Gym and Gymnasium#

The Gym/Gymnasium backend adapts standard Gym-like environments to TorchWM’s image-first training interface. It accepts either an environment ID string or a pre-built environment instance and returns observations as {"image": ...}.

Install#

Gymnasium and Gym are included in TorchWM’s base dependency set. Optional environment families may require extras:

pip install torchwm[gym]
pip install "gymnasium[classic-control,box2d,atari]"

Install the extras needed by the specific Gymnasium environment ID you plan to use.

Main APIs#

from torchwm import GymImageEnv, make_gym_env

env = make_gym_env("Pendulum-v1", seed=0, size=(64, 64), render_mode="rgb_array")
obs = env.reset()

You can also wrap an already-created environment:

import gymnasium as gym
from torchwm import GymImageEnv

base_env = gym.make("CartPole-v1", render_mode="rgb_array")
env = GymImageEnv(base_env, seed=123, size=(64, 64))

Dreamer configuration#

from torchwm import DreamerConfig

cfg = DreamerConfig()
cfg.env_backend = "gym"
cfg.env = "Pendulum-v1"
cfg.gym_render_mode = "rgb_array"
cfg.image_size = 64

env_backend can be "gym", "gymnasium", or "generic". If cfg.env_instance is provided, Dreamer wraps that instance with GymImageEnv regardless of backend string.

Observation conversion#

GymImageEnv always exposes:

{"image": uint8 array with shape (3, H, W)}

The wrapper handles several observation styles:

Tuple reset/step outputs from Gymnasium by taking the first item as the observation.
Dict observations by preferring image-like keys such as image, pixels, rgb, observation, or state.
Vector observations by rendering simple vertical intensity bands into an RGB image.
HWC, CHW, grayscale, and RGBA images by converting to RGB, resizing, and transposing to CHW.

When the wrapped environment supports render(), TorchWM attempts to use rendered frames for visual observations. If rendering fails or only vector observations are available, it falls back to vector-to-image synthesis.

Action conversion#

For continuous action spaces, GymImageEnv.action_space mirrors the wrapped environment’s Box bounds.

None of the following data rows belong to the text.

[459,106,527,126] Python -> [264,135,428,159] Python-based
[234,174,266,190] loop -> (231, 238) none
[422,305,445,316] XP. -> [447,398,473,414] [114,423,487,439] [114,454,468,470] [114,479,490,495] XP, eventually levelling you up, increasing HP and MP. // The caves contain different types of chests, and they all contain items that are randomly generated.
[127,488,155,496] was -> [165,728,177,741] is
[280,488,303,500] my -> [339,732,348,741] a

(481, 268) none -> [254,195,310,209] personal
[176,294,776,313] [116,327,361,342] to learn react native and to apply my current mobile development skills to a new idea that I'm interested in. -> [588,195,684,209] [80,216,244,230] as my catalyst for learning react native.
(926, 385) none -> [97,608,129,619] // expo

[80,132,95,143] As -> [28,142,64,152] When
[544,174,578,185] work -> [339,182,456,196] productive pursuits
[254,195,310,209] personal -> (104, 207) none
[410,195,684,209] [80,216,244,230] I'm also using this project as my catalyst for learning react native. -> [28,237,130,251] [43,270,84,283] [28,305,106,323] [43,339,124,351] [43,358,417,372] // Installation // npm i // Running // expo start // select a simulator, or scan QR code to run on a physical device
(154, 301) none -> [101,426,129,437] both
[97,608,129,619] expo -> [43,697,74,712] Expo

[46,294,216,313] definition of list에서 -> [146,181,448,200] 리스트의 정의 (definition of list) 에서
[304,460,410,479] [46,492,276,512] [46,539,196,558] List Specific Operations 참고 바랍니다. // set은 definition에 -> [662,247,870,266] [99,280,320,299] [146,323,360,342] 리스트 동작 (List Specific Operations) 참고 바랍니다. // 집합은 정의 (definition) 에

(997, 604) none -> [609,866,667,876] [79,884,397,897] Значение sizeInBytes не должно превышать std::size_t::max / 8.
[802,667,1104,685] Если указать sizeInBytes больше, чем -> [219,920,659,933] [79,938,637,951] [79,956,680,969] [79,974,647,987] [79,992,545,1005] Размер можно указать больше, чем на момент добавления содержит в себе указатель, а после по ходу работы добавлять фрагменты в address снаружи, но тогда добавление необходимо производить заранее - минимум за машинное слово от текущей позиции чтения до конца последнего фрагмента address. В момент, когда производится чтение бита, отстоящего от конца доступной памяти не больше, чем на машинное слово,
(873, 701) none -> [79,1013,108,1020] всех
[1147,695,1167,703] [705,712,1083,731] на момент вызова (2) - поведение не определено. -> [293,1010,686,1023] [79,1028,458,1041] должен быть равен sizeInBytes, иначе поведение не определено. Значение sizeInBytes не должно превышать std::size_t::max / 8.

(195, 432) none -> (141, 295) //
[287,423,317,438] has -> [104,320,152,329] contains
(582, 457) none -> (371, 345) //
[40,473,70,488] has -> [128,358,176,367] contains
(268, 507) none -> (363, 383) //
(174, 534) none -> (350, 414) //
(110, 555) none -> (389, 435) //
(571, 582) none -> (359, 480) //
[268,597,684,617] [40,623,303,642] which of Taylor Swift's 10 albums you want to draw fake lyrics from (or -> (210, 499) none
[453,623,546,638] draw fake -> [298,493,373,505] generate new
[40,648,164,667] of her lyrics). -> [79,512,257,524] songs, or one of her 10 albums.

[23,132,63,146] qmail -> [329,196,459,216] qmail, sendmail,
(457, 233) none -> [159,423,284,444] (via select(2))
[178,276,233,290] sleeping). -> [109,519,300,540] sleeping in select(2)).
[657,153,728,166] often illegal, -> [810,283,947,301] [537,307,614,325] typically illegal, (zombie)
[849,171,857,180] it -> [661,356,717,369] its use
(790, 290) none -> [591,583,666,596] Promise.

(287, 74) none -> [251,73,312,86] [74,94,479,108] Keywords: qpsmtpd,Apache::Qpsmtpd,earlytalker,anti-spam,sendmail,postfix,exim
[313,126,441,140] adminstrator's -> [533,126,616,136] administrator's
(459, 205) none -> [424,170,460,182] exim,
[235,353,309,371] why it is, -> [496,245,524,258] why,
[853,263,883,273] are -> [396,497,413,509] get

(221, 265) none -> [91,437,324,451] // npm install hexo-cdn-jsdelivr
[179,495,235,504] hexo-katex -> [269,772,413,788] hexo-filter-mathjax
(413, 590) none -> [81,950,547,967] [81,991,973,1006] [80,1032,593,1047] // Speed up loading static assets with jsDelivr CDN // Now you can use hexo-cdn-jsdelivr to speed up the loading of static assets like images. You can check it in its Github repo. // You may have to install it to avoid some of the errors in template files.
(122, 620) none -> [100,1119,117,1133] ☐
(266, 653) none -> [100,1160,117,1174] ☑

For discrete action spaces, GymImageEnv.action_space is a continuous Box of shape (n,) in [-1, 1]. The wrapper expects a one-hot-like action vector and converts it to the discrete index with argmax before stepping the base environment. Its sample() method returns one-hot vectors with 1.0 at the selected action and -1.0 elsewhere.

Example environments#

The lightweight catalog now queries the installed Gymnasium registry at runtime instead of maintaining a hardcoded list of versioned environment IDs. Use Gymnasium’s environment docs and torchwm envs list to inspect the IDs available in your local installation and optional extras.

CLI collection#

The CLI can collect random-policy rollouts from Gym-like environments:

torchwm collect --env CartPole-v1 --steps 1000 --out cartpole.npz

The command first tries torchwm.make_env() and falls back to gym.make().

Troubleshooting#

Black frames or missing render output: create the environment with render_mode="rgb_array" and pass the same render mode to GymImageEnv.
Box2D import errors: install the Box2D Gymnasium extra.
Discrete policies produce invalid actions: emit vectors of length env.action_space.shape[0]; the wrapper chooses argmax.
Custom environment reset signatures: Gymnasium-style (obs, info) and Gym-style obs resets are both supported by the wrapper.